What the exercise asks:
Return, from the lines below, each one that includes the word "even".

(Excerpts from a dataset)
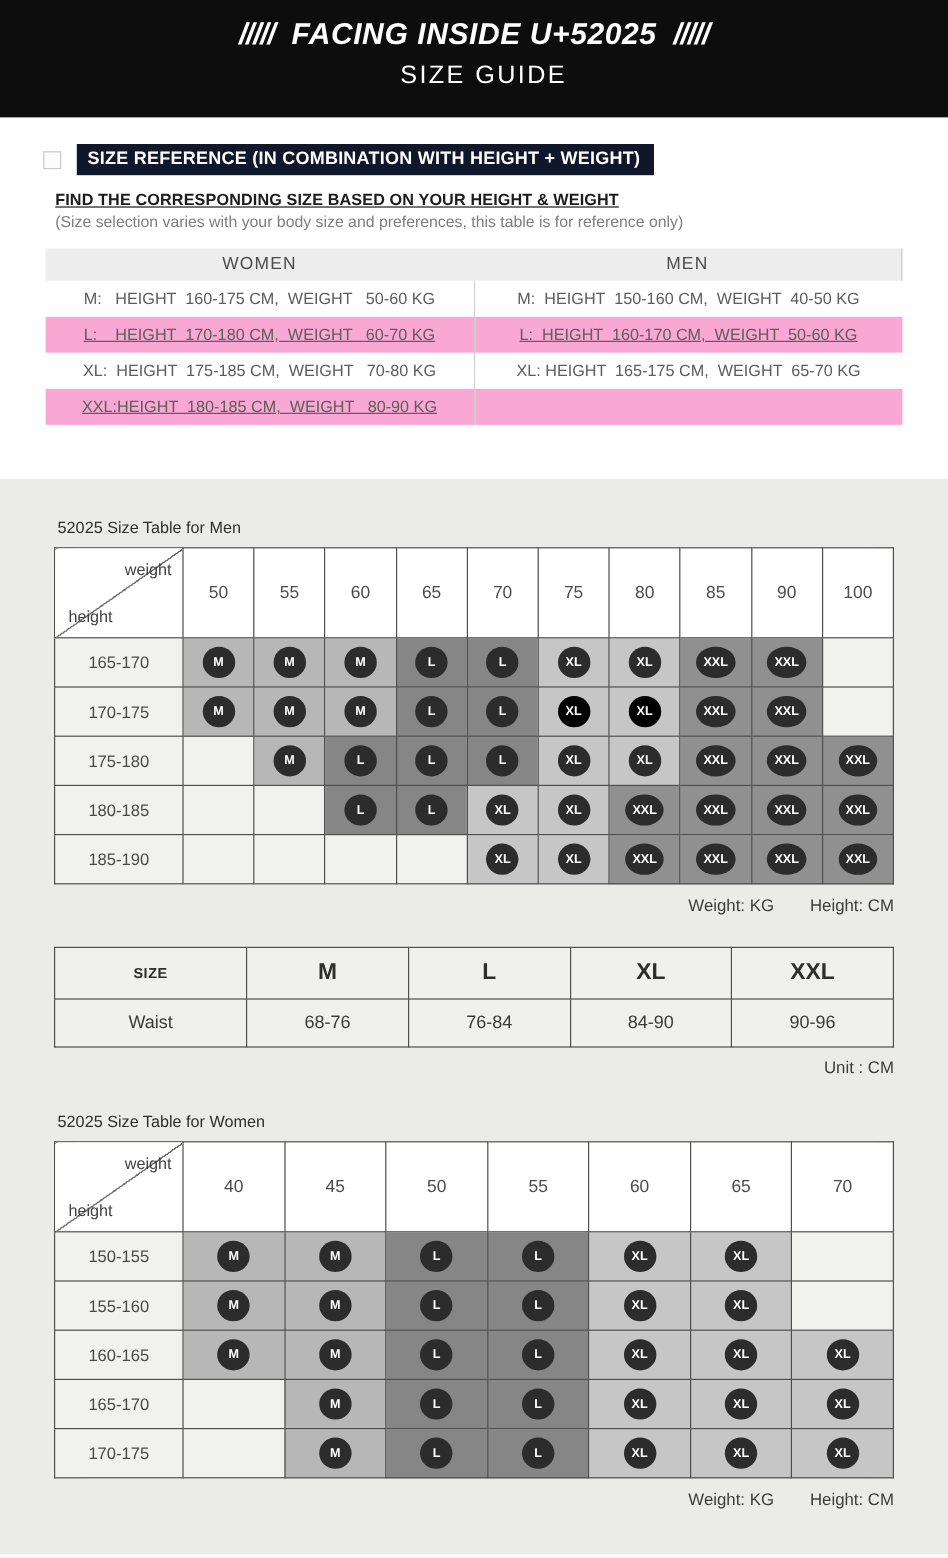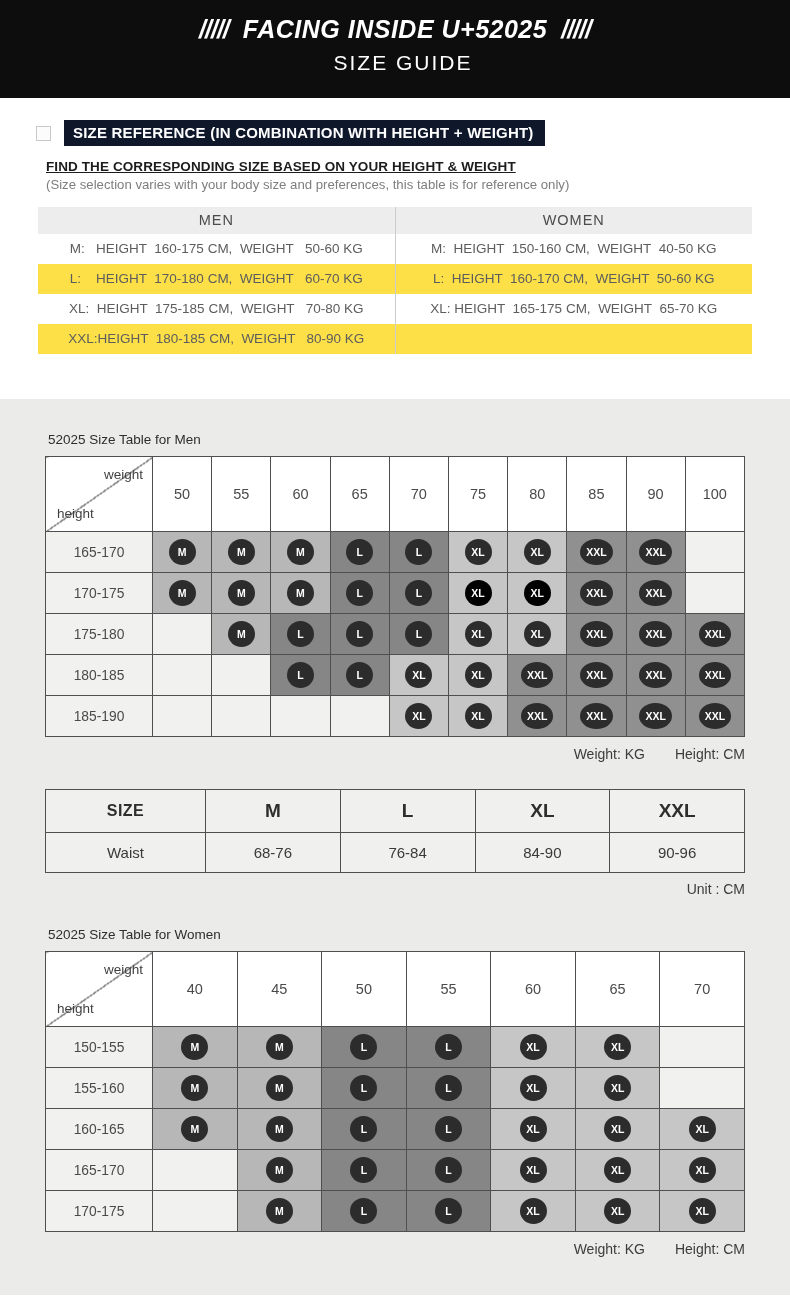--- a/index.html
+++ b/index.html
@@ -181,8 +181,8 @@
   <div class="ref-note">(Size selection varies with your body size and preferences, this table is for reference only)</div>
   <div class="ref-table" id="ref-table">
       <div class="ref-row hdr">
+        <div class="ref-cell">WOMEN</div>
         <div class="ref-cell left">MEN</div>
-        <div class="ref-cell">WOMEN</div>
       </div>
       <div class="ref-row odd">
         <div class="ref-cell left">M:   HEIGHT  160-175 CM,  WEIGHT   50-60 KG</div>

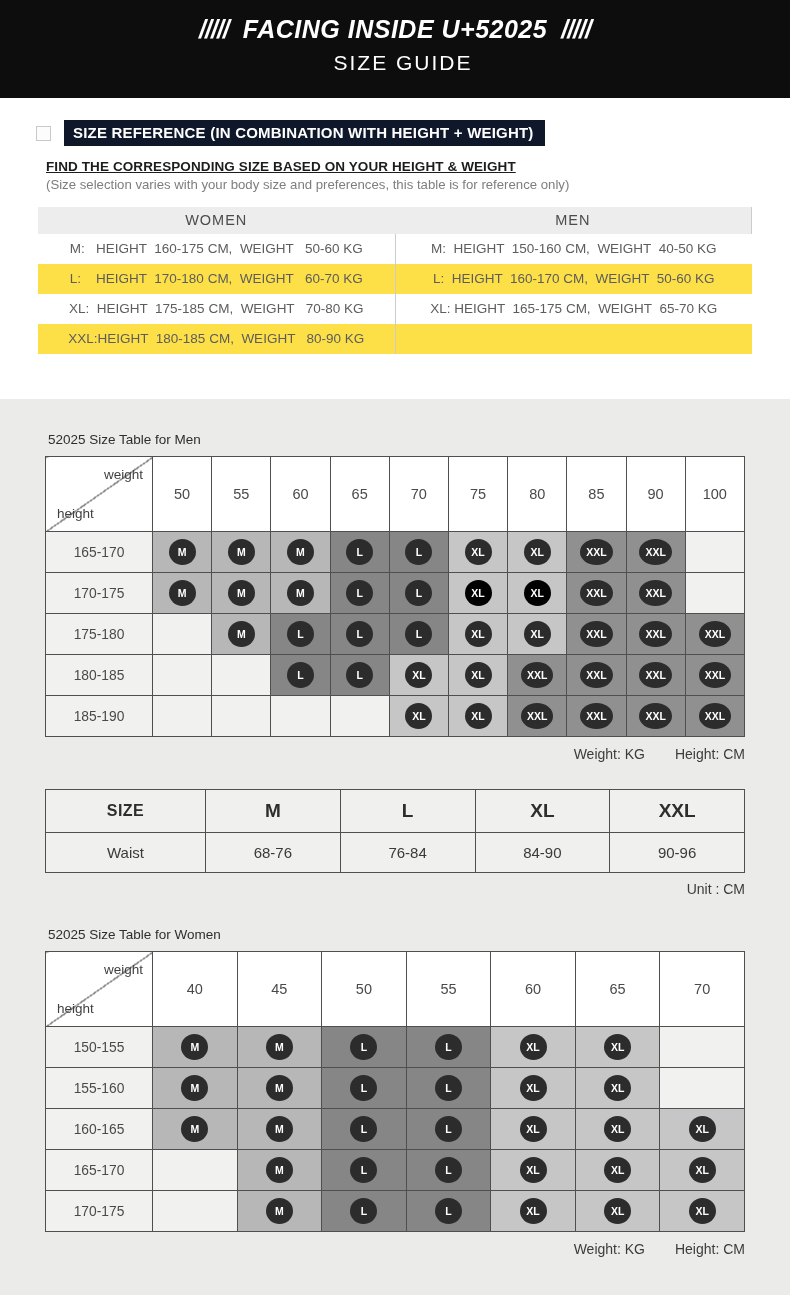--- a/index.html
+++ b/index.html
@@ -74,7 +74,7 @@
     padding:5px 0 6px;letter-spacing:1px;
   }
   .ref-row.odd .ref-cell{background:#ffffff;}
-  .ref-row.even .ref-cell{background:#fde047;}
+  .ref-row.even .ref-cell{background:#f9a8d4;text-decoration:underline;}
 
   
   .gray-section{

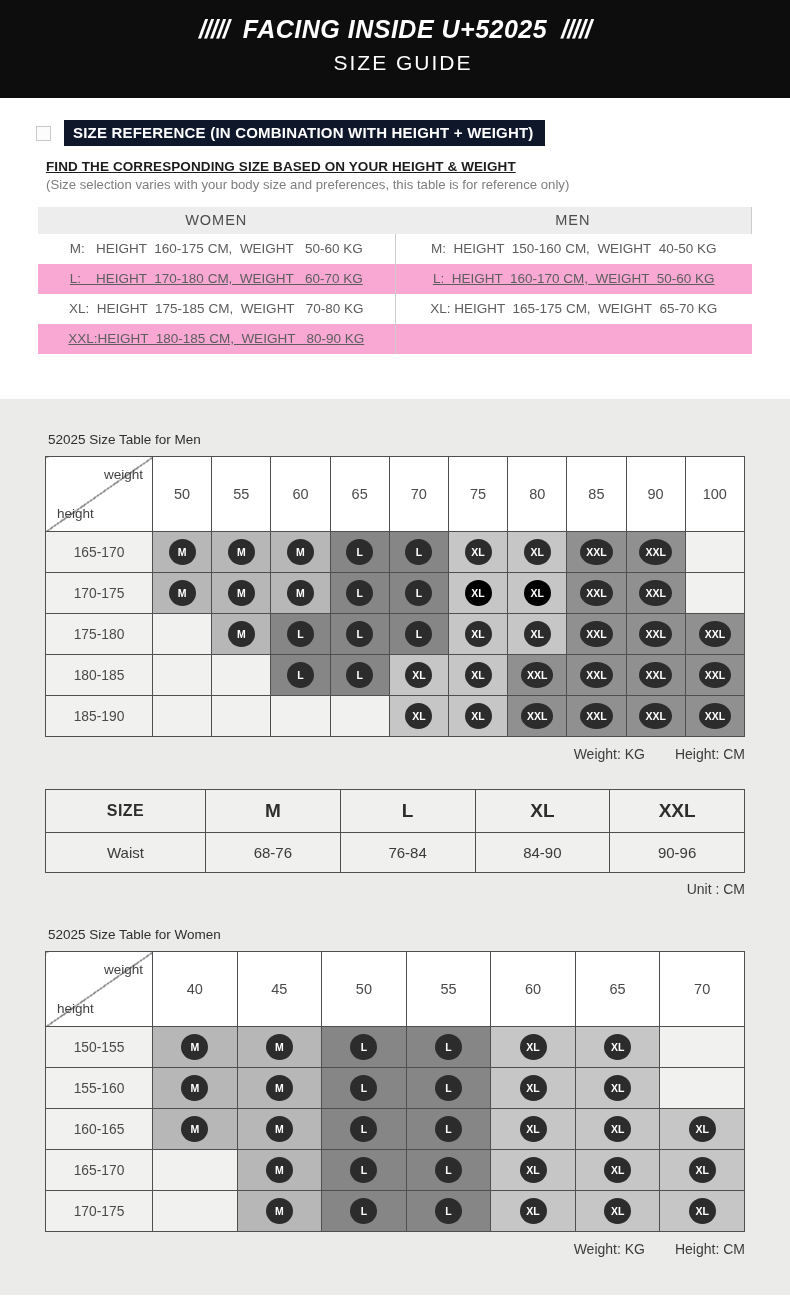--- a/index.html
+++ b/index.html
@@ -157,7 +157,7 @@
   .waist-table thead tr{height:43px;}
   .waist-table tbody tr{height:40px;}
   .waist-table th{font-size:19px;color:#2e2e2e;font-weight:bold;}
-  .waist-table th.size-h{font-size:16px;letter-spacing:0.5px;}
+  .waist-table th.size-h{font-size:12px;letter-spacing:0.5px;}
   .waist-table td{font-size:15px;color:#3a3a3a;font-weight:normal;}
   .unit-note{
     width:700px;text-align:right;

Exercise result:
-  .ref-row.even .ref-cell{background:#fde047;}
+  .ref-row.even .ref-cell{background:#f9a8d4;text-decoration:underline;}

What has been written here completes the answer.